Former CIA officer to plead guilty of spying for China

Story Code : 791625
This AFP picture taken on October 13, 2017, shows a man (R, wearing blue tie) identified by local Hong Kong media as former CIA agent Jerry Chun Shing Lee standing in front of a member of security at the unveiling of Leonardo da Vinci
This AFP picture taken on October 13, 2017, shows a man (R, wearing blue tie) identified by local Hong Kong media as former CIA agent Jerry Chun Shing Lee standing in front of a member of security at the unveiling of Leonardo da Vinci's 'Salvator Mundi' painting at the Christie's showroom in Hong Kong.

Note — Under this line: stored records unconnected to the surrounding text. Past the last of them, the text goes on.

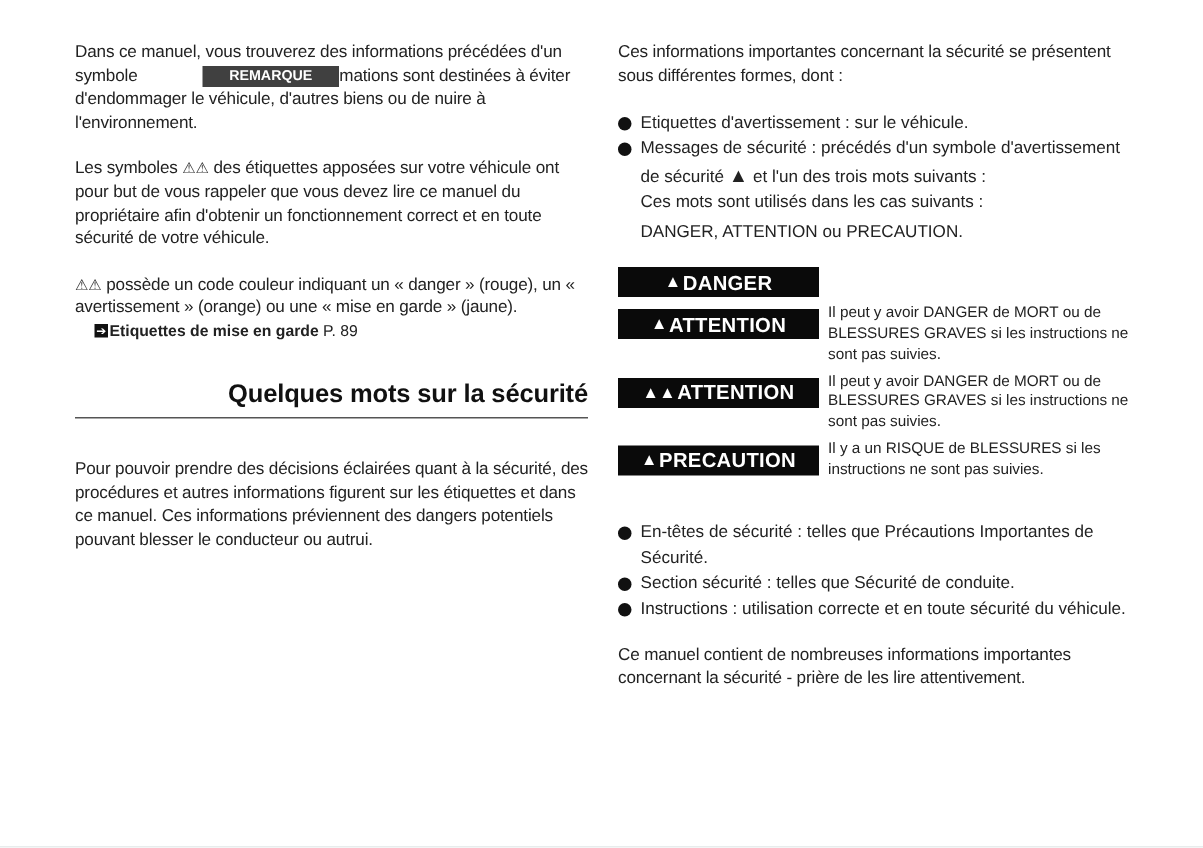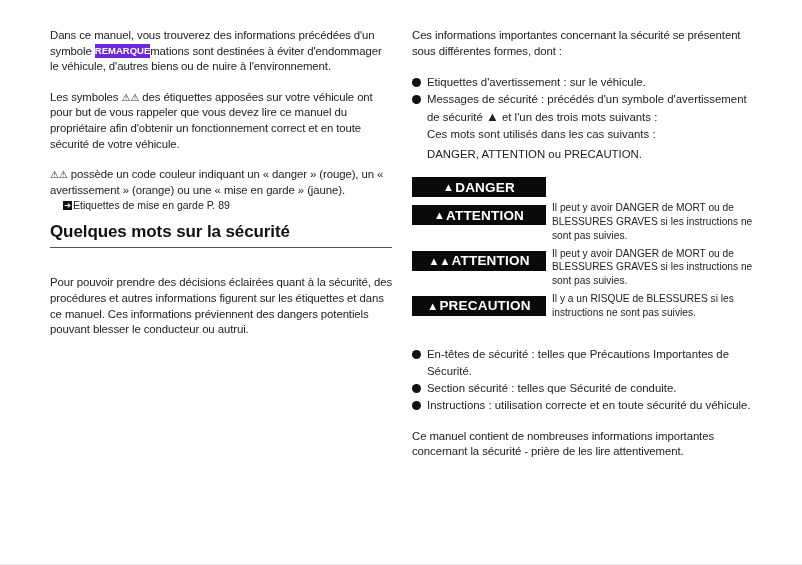"REMARQUE" .badge-remarque { background: #6d28d9 -> #404040; margin-left: none -> 40px; padding: 1px 0 -> 1px 18px }
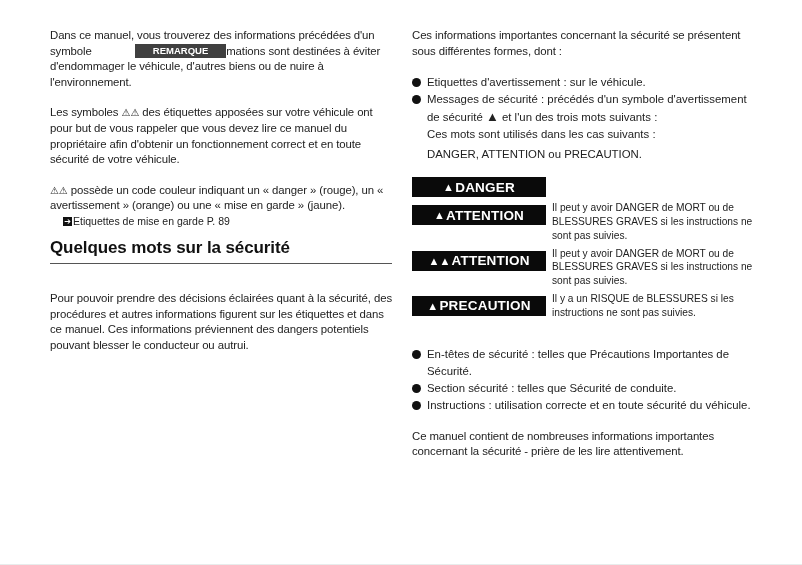"Etiquettes de mise en garde" .ref-title { font-weight: normal -> bold }
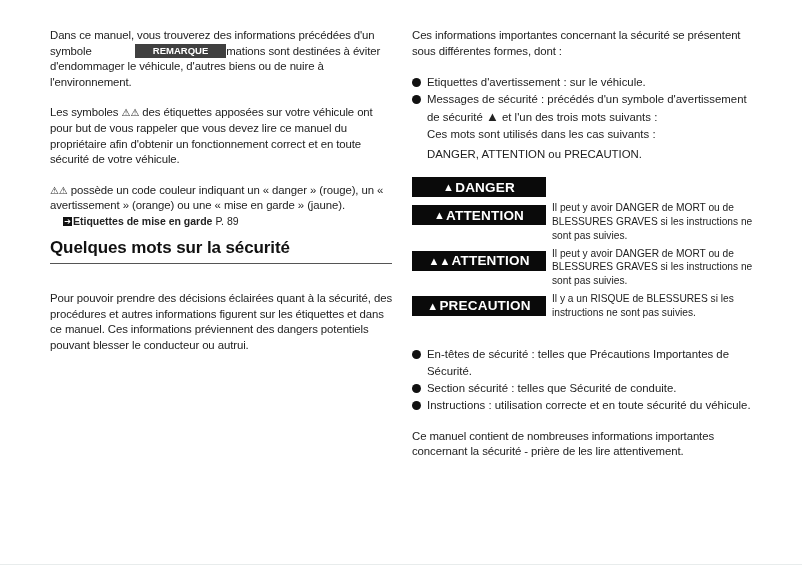"Quelques mots sur la sécurité" .section-title { margin: 9px 0 0 0 -> 24px 0 0 0; text-align: none -> right }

Jerry Chun Shing Lee, a Hong Kong native and naturalized US citizen, was charged last year with spying for the Chinese government is expected to change his plea to guilty when he is facing the judge on Wednesday, NBC News and CNN reported Tuesday.

The US District Court for the Eastern District of Virginia announced that a change of plea hearing has been scheduled for Wednesday afternoon.

Lee will appear in the federal court over one count of conspiracy to gather or deliver national defense information to aid a foreign government.

“Lee, a former CIA case officer, allegedly conspired to provide information to the Chinese government about the national defense of the United States," assistant Attorney General John Demers said last year. "Lee’s alleged actions betrayed the American people and his former colleagues at the CIA. We will not tolerate such threats to our country or its national security."

Following several years of living in Hong Kong, the veteran of the US Army was arrested in 2012 upon returning to the United States.

“We were wiped out in Russia, and something very similar happened in our China operations,” James M. Olson, a professor at the Bush School at Texas A&M University and former CIA counterintelligence chief, told the New York Times.

At the US Central Intelligence Agency, Lee worked as a case officer mostly focusing on recruiting “clandestine human intelligence sources” in China, according to the indictment.